Typing speed, the time it takes you to write a page of text, may turn out to be an early identifier of hand tremors; and a predictor of Parkinson’s disease (PD). Tremors can appear up to six years before Parkinson’s is evident and diagnosed by your physician. Advances in medical research continue to raise new possibilities for identifying Parkinson’s disease before traditional symptoms develop. A chronic, persistent, neurodegenerative disorder that generally develops after the age of 60, PD affects around 6 million people throughout the world.1
Parkinson’s has neither a definitive diagnostic test nor a cure at the present time. Research on early diagnostic tools suggests that Parkinson’s may be able to be identified through a person’s senses, by a smell test, or a breath test. New findings highlight the identification of Parkinson’s-like symptoms based on the speed of keyboard typing. While not a sole predictor of the disease, the research shows an extremely high correlation between the prediction of PD using typing skills analysis to evaluate the presence of hand tremors.

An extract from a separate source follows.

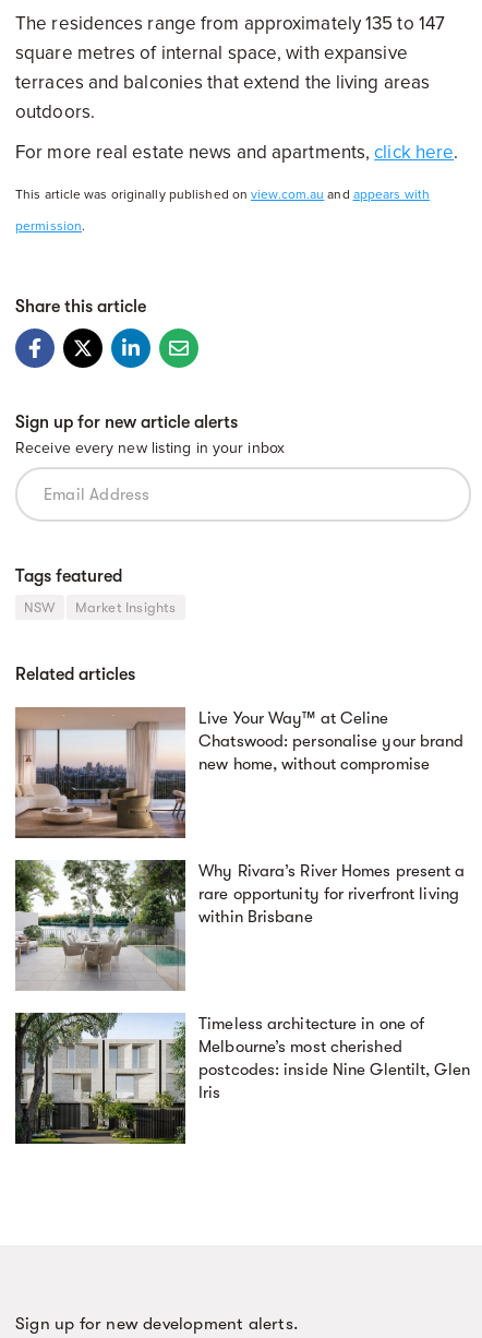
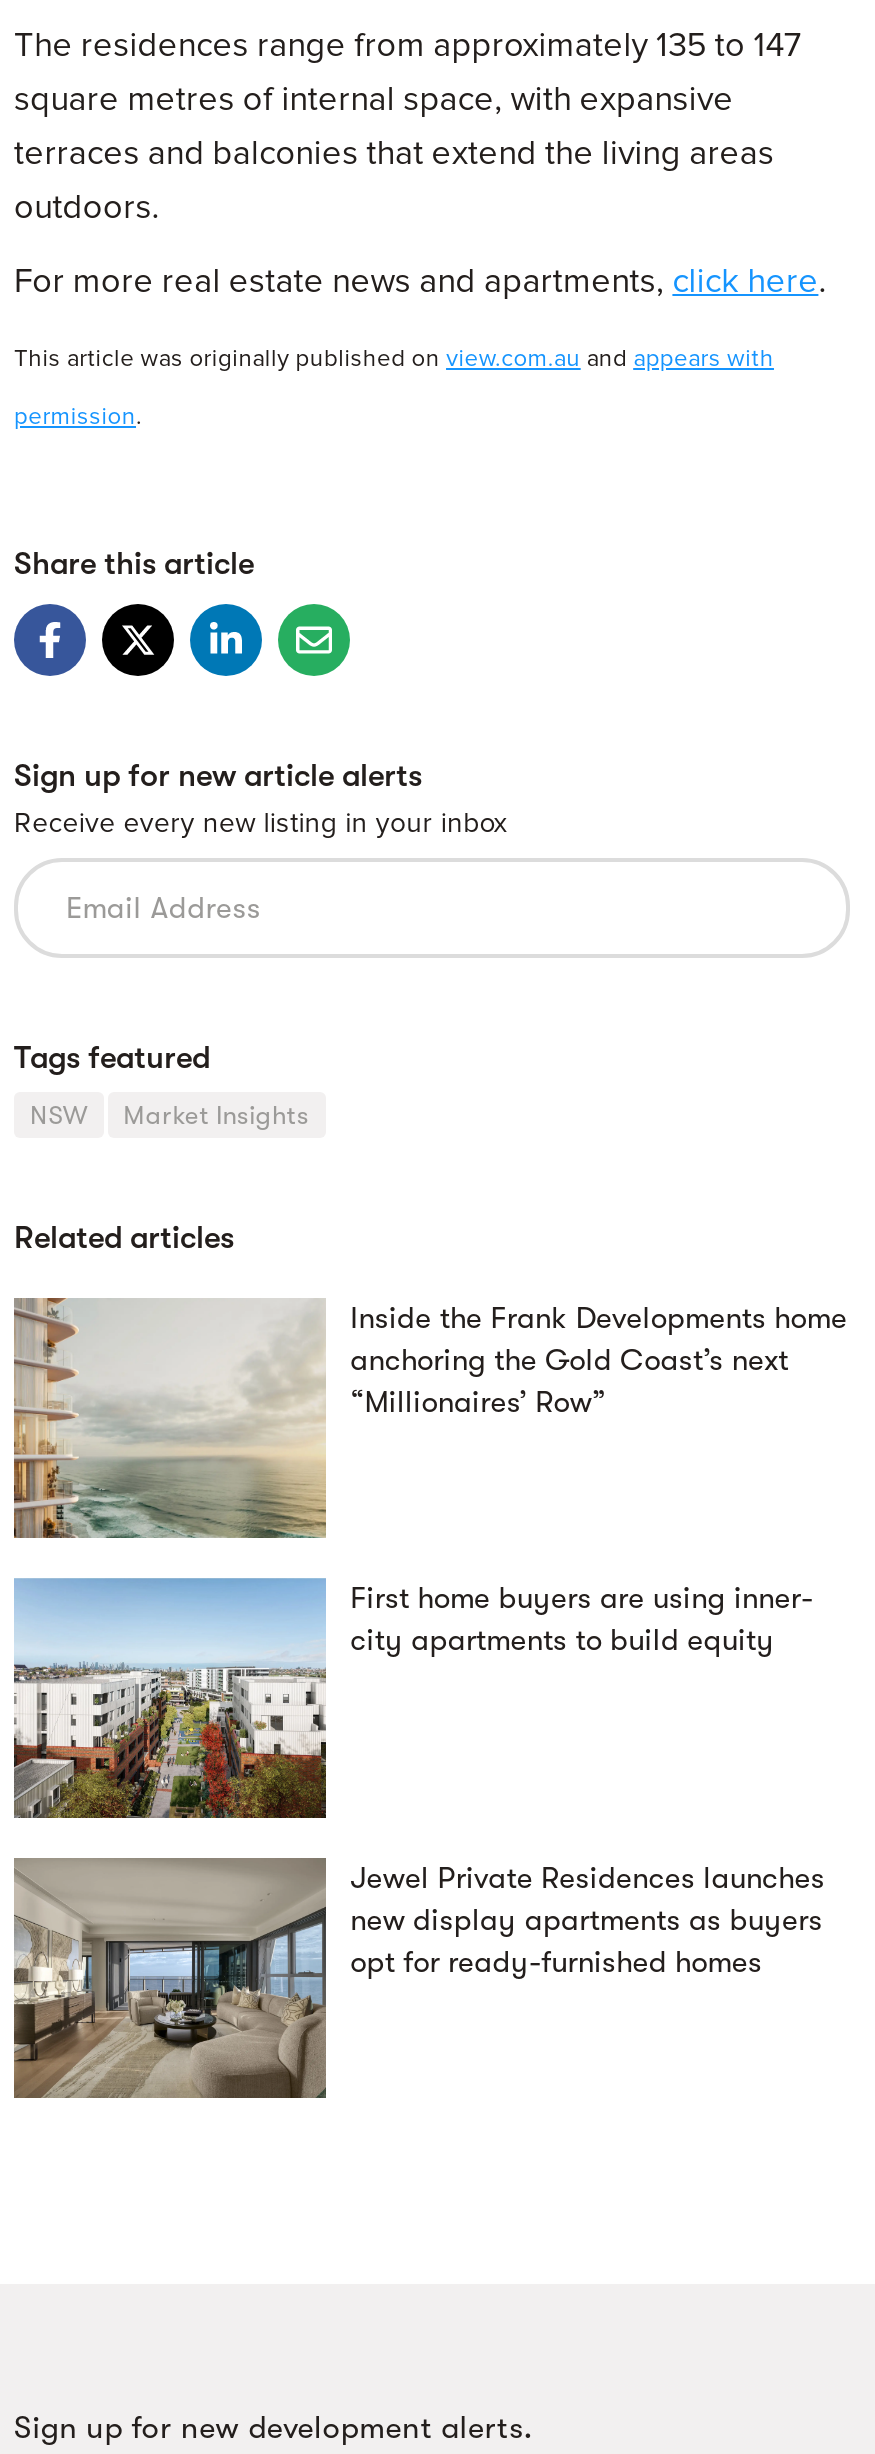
[15,707,464,839] [image] | Live Your Way™ at Celine | Chatswood: personalise your brand | new home, without compromise -> [14,1298,847,1540] [image] | Inside the Frank Developments home | anchoring the Gold Coast’s next | “Millionaires’ Row”
[14,859,465,991] [image] | Why Rivara’s River Homes present a | rare opportunity for riverfront living | within Brisbane -> [14,1576,813,1820] [image] | First home buyers are using inner- | city apartments to build equity
[14,1013,470,1145] [image] | Timeless architecture in one of | Melbourne’s most cherished | postcodes: inside Nine Glentilt, Glen | Iris -> [12,1856,825,2100] [image] | Jewel Private Residences launches | new display apartments as buyers | opt for ready-furnished homes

If successful, these results could lead to a low cost, highly accurate way to identify people who may have, or are likely to develop, PD. Typing tests could be administered in the office of a primary physician or at home, long before someone would typically seek out a neurologist or movement disorder specialist.
PD manifests uniquely for each person. People don’t necessarily experience the same effects at the same time during the course of the disease. Neurodegenerative and non-neurodegenerative symptoms can mimic other conditions. This can make diagnosis imprecise.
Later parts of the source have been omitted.